Hal se apeó, pero no ató a su caballo; estaba pálido, muy excitado y jadeaba muy fuertemente. Ken dejó a su potro y corrió a lo largo del borde delante de mí. A cada pocos pasos se detenía y miraba atentamente a su alrededor. Luego, de repente, como si hubiera sido golpeado por algo invisible, se irguió sorprendido y empezó a gritar:

—¡El puma! ¡El puma! ¡Está aquí! ¡Le he visto! Corre, Hal…

Me apresuré a acercarme a Ken, pero no pude divisar al puma por parte alguna. Luego me detuve para ver lo que hacía Mux-Mux. Corrió el perro hasta el extremo de una rocosa pared que cruzaba la barranca; miró hacia arriba y se puso a ladrar con fiereza. Cuando luego vi que se deslizaba hacia un declive escarpado que se hallaba al fondo de aquel muro y que daba saltos en dirección a las ramas de un cedro, supe hacia dónde tenía que mirar para descubrir al puma. Entonces miré con suma atención y logré ver una especie de bola amarillenta astutamente agazapada en un entrelazamiento de ramas.

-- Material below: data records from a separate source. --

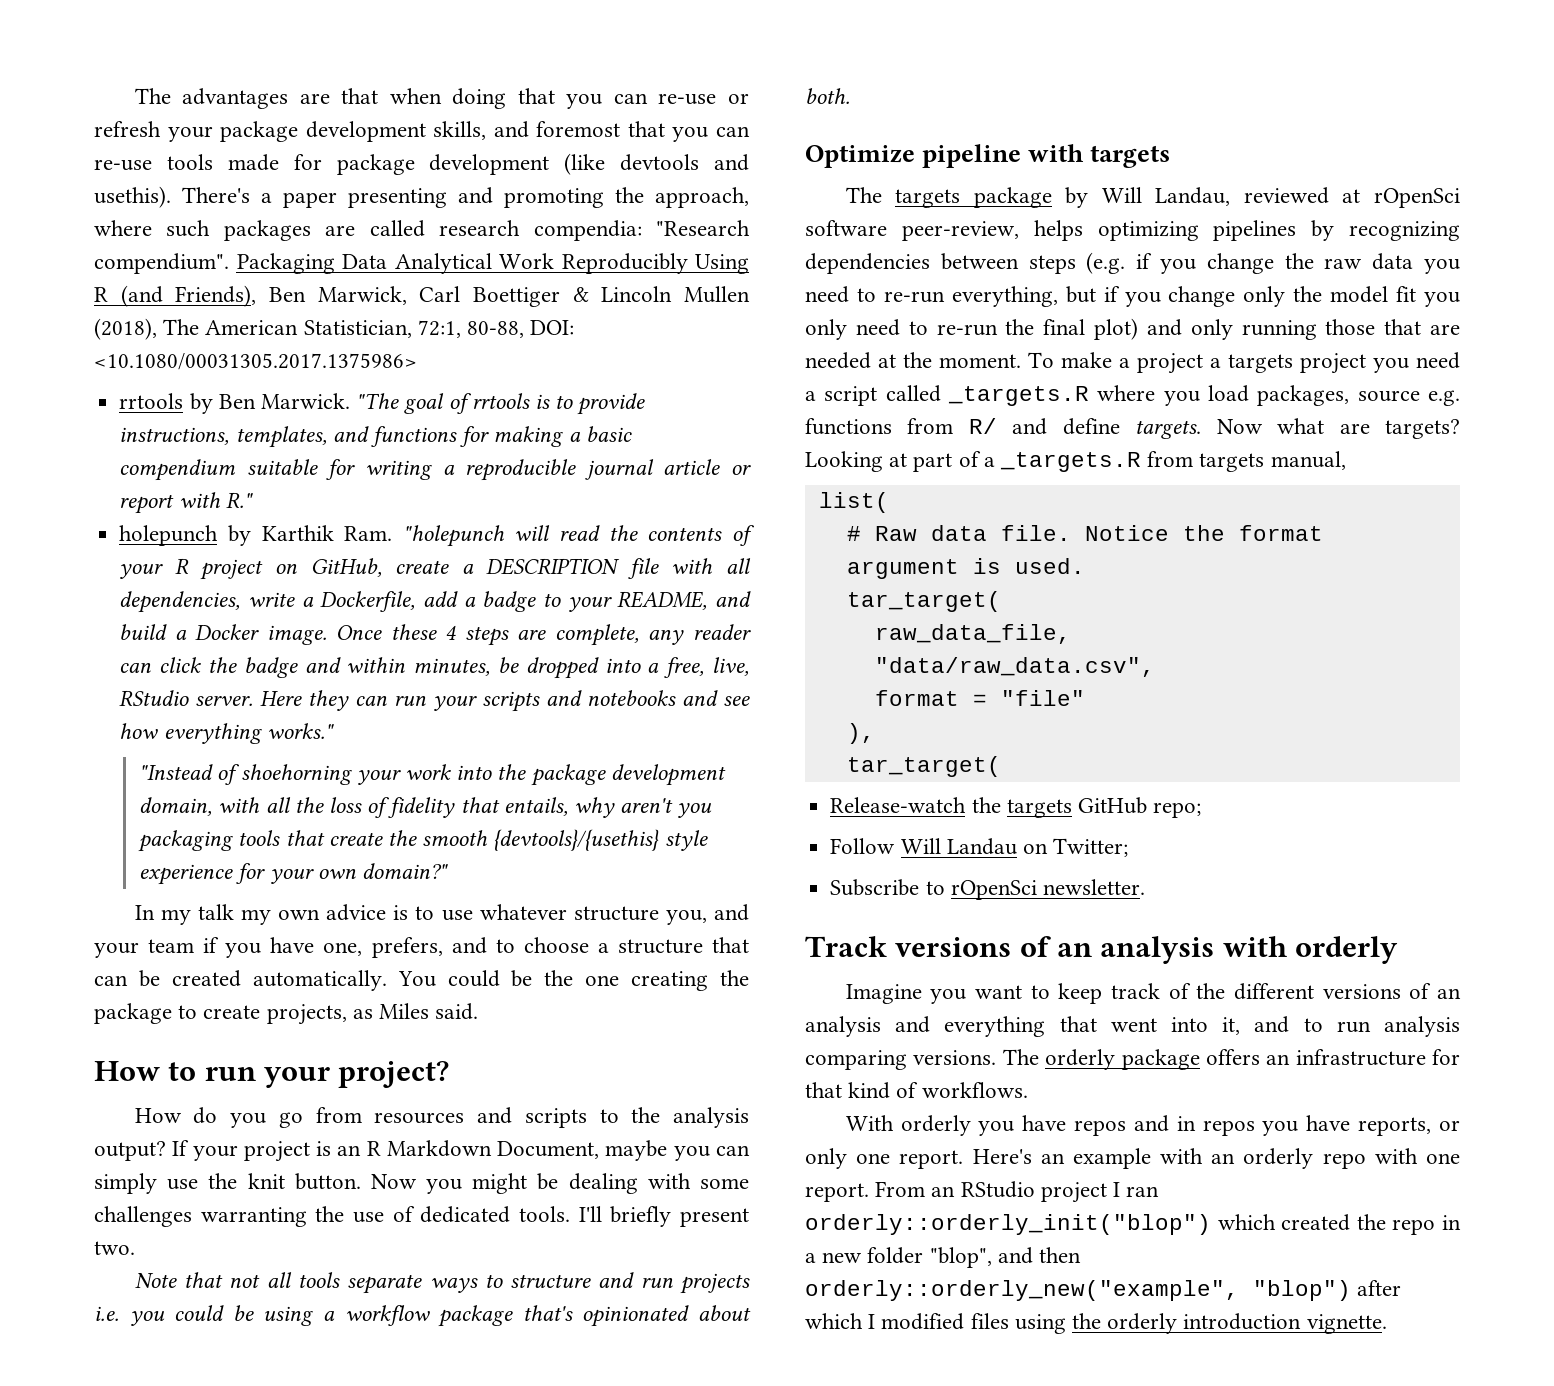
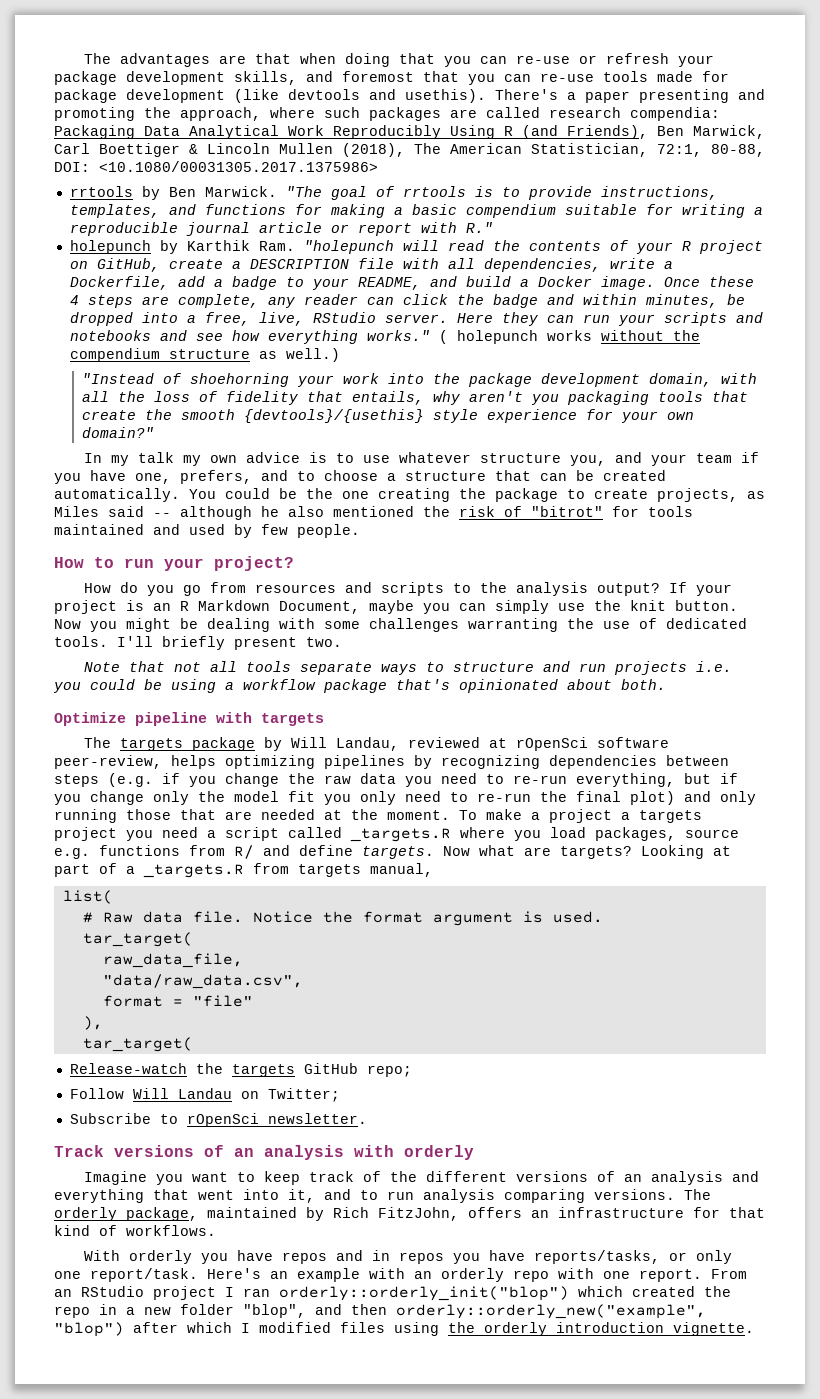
- There's a paper presenting and promoting the approach, where such packages are called research compendia: "Research compendium". Packaging Data Analytical Work Reproducibly Using R (and Friends), Ben Marwick, Carl Boettiger & Lincoln Mullen (2018), The American Statistician, 72:1, 80-88, DOI: <10.1080/00031305.2017.1375986>
+ There's a paper presenting and promoting the approach, where such packages are called research compendia: Packaging Data Analytical Work Reproducibly Using R (and Friends), Ben Marwick, Carl Boettiger & Lincoln Mullen (2018), The American Statistician, 72:1, 80-88, DOI: <10.1080/00031305.2017.1375986>
+ ( holepunch works without the compendium structure as well.)
- You could be the one creating the package to create projects, as Miles said.
+ You could be the one creating the package to create projects, as Miles said -- although he also mentioned the risk of "bitrot" for tools maintained and used by few people.
- The orderly package offers an infrastructure for that kind of workflows.
+ The orderly package, maintained by Rich FitzJohn, offers an infrastructure for that kind of workflows.
- With orderly you have repos and in repos you have reports, or only one report.
+ With orderly you have repos and in repos you have reports/tasks, or only one report/task.

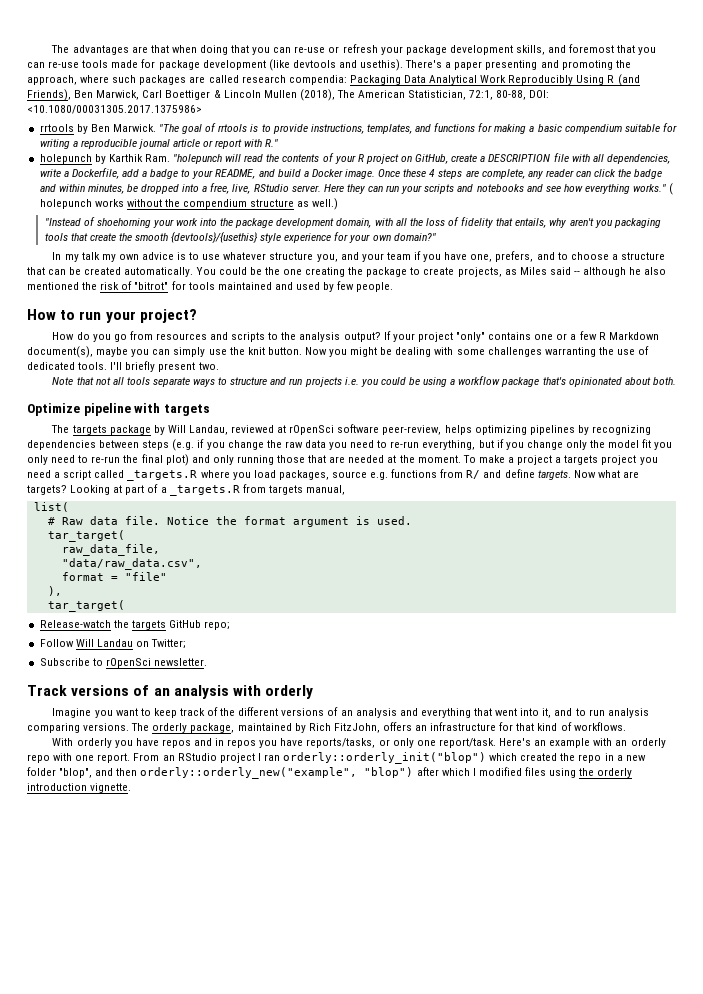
- If your project is an R Markdown Document, maybe you can simply use the knit button.
+ If your project "only" contains one or a few R Markdown document(s), maybe you can simply use the knit button.

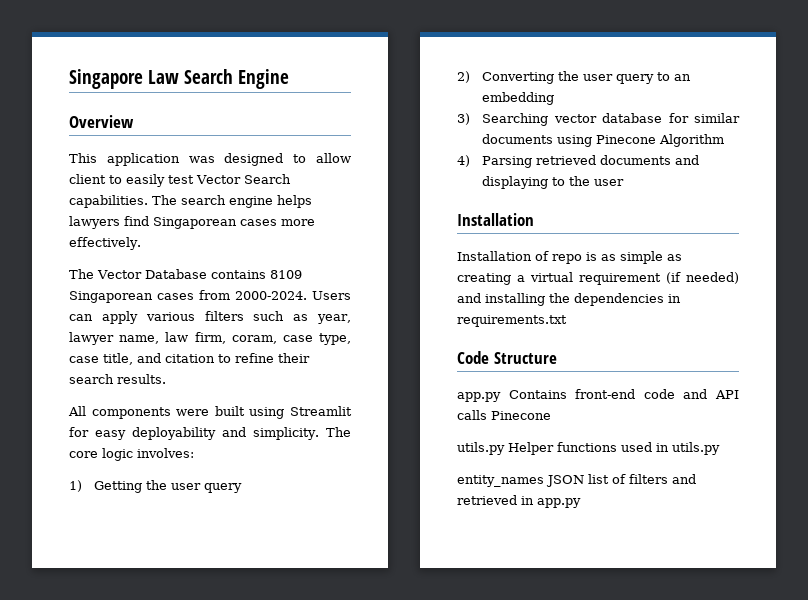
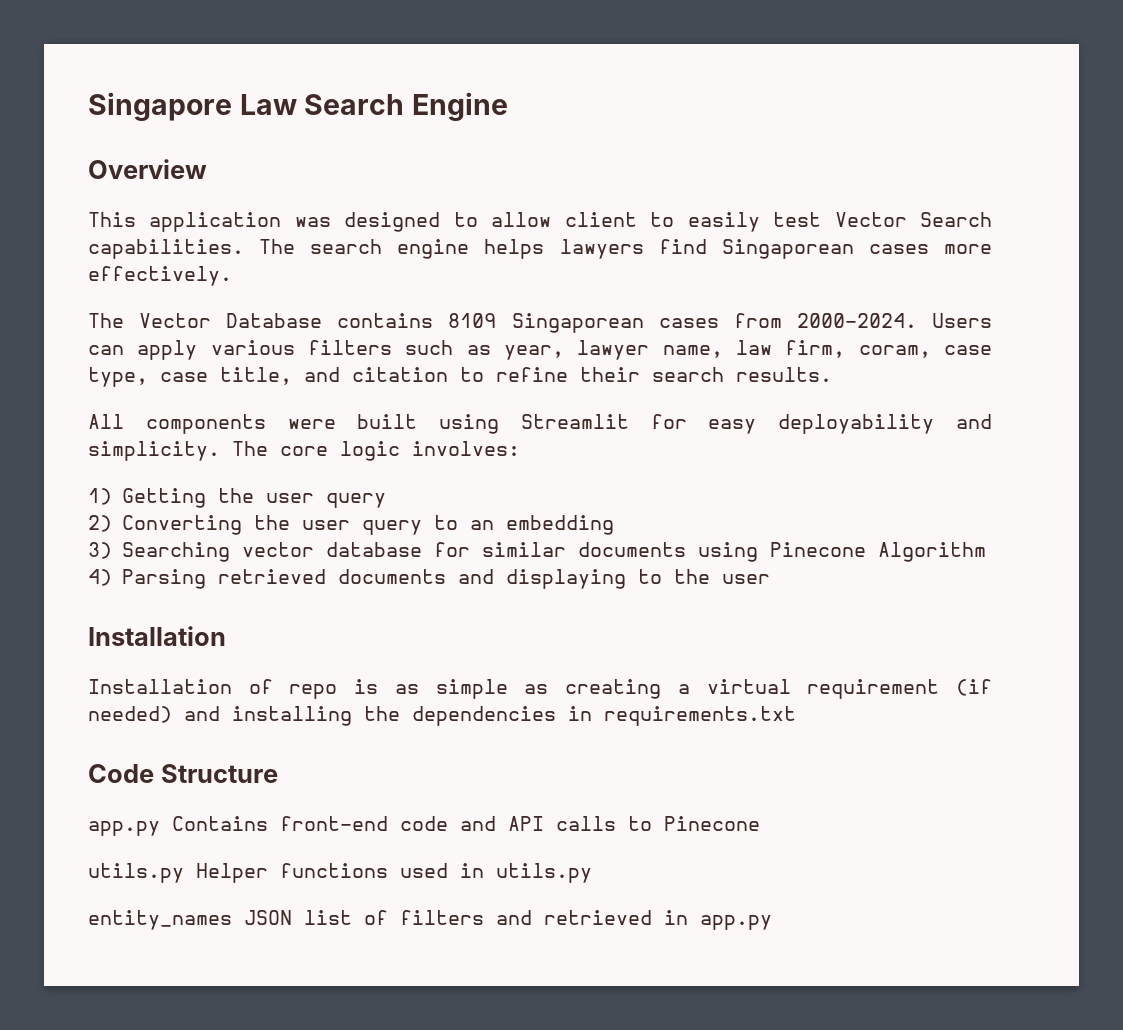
- app.py Contains front-end code and API calls Pinecone
+ app.py Contains front-end code and API calls to Pinecone

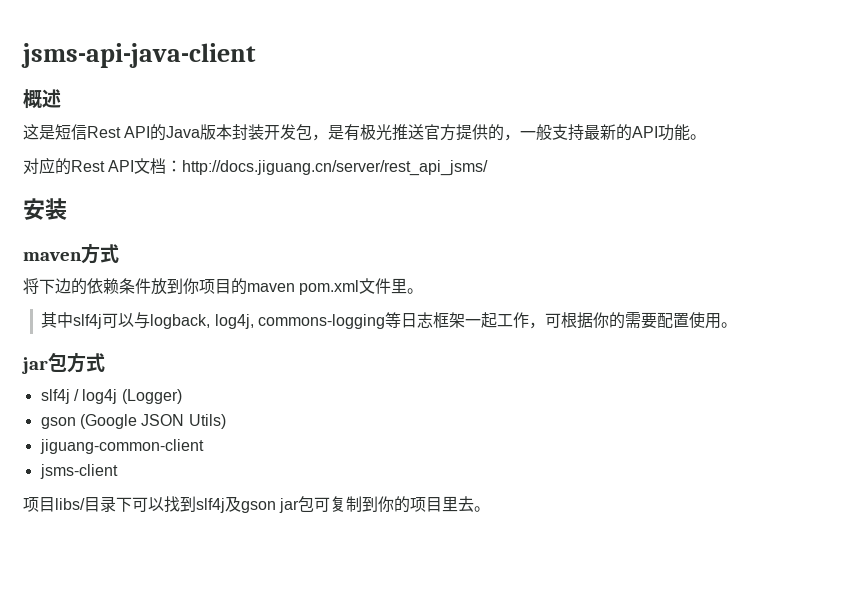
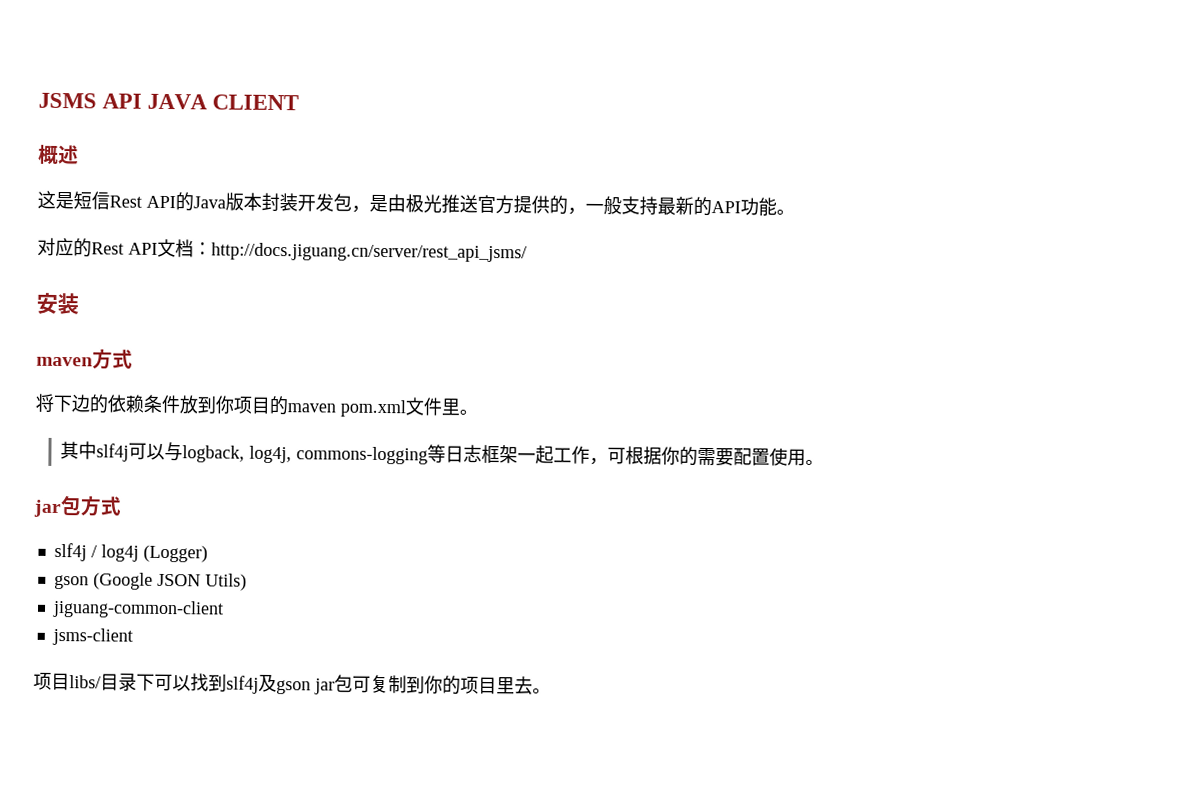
- jsms-api-java-client
+ JSMS API JAVA CLIENT
- 这是短信Rest API的Java版本封装开发包，是有极光推送官方提供的，一般支持最新的API功能。
+ 这是短信Rest API的Java版本封装开发包，是由极光推送官方提供的，一般支持最新的API功能。

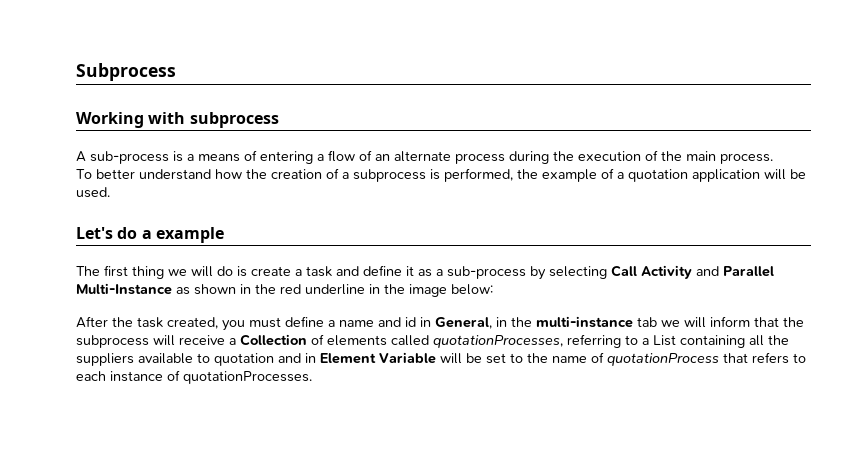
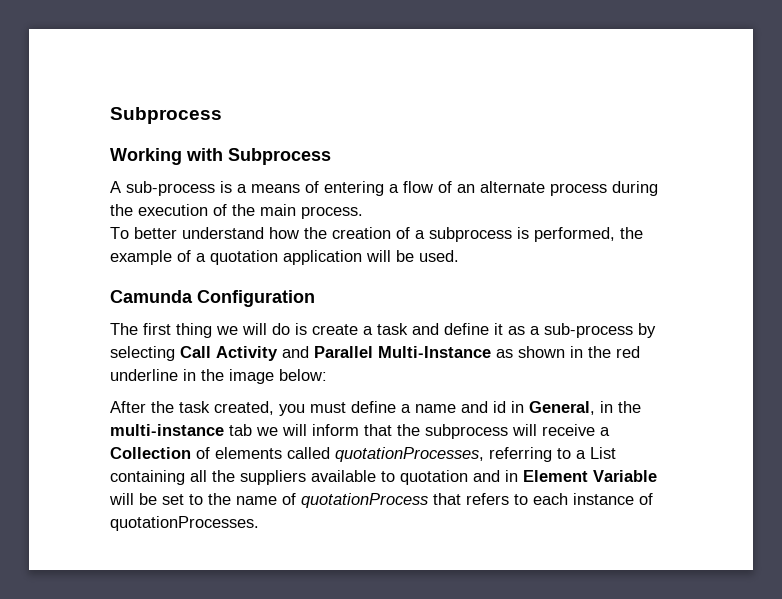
- Working with subprocess
+ Working with Subprocess
- Let's do a example
+ Camunda Configuration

Probablemente el puma se había lanzado a las ramas del cedro desde la rocosa pared.

—¡En el árbol! ¡Está entre las ramas! —grité—. Mux-Mux lo ha descubierto.

Apareció Hiram, bajando atropelladamente por un pronunciado declive.

—¡Atención! ¡Mucho cuidado todos! —gritó—. Tenemos que bajar y hacer mucho ruido. Nos interesa que no salte.